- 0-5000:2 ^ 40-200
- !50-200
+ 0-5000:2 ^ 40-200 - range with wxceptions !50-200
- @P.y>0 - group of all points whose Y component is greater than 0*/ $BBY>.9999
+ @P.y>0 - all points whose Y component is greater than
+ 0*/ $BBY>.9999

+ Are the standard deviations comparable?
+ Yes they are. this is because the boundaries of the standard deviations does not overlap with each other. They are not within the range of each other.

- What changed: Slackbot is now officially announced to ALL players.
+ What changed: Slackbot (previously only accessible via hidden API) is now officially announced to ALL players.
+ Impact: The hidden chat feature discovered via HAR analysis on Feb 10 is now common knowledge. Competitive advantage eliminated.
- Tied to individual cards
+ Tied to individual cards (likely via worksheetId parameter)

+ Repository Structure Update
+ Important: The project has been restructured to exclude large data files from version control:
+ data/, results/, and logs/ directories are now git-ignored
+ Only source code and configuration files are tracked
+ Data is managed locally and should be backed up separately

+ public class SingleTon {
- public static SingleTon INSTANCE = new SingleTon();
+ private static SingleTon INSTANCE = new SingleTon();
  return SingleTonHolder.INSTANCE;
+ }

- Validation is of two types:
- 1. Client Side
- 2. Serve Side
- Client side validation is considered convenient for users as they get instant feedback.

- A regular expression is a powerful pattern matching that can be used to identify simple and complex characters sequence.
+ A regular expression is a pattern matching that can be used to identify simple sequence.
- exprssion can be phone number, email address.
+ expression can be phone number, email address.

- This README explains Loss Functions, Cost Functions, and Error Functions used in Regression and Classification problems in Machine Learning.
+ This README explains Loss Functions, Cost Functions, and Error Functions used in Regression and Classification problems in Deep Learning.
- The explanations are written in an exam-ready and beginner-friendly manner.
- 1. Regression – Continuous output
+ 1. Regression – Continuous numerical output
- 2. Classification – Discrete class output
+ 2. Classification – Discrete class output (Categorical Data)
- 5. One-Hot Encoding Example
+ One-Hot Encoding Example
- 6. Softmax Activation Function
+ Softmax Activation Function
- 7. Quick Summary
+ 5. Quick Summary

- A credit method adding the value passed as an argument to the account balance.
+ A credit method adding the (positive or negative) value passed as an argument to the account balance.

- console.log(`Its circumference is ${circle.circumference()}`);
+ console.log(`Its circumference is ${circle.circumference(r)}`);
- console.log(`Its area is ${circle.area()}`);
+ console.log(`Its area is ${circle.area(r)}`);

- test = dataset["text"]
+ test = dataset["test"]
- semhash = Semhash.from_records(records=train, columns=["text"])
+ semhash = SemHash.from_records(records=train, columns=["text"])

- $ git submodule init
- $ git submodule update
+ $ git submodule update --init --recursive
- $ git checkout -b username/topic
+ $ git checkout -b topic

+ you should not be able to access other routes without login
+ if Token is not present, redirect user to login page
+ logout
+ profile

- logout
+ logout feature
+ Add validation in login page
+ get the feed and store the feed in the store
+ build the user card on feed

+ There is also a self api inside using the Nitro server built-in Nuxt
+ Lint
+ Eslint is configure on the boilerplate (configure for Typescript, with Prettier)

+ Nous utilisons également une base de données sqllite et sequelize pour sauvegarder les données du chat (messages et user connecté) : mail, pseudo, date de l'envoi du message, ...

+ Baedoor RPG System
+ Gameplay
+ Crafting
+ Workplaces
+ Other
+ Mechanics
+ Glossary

------------------------

If a line in the data contains the string "account", copy it.

- A credit method adding the value passed as an argument to the account balance.
+ A credit method adding the (positive or negative) value passed as an argument to the account balance.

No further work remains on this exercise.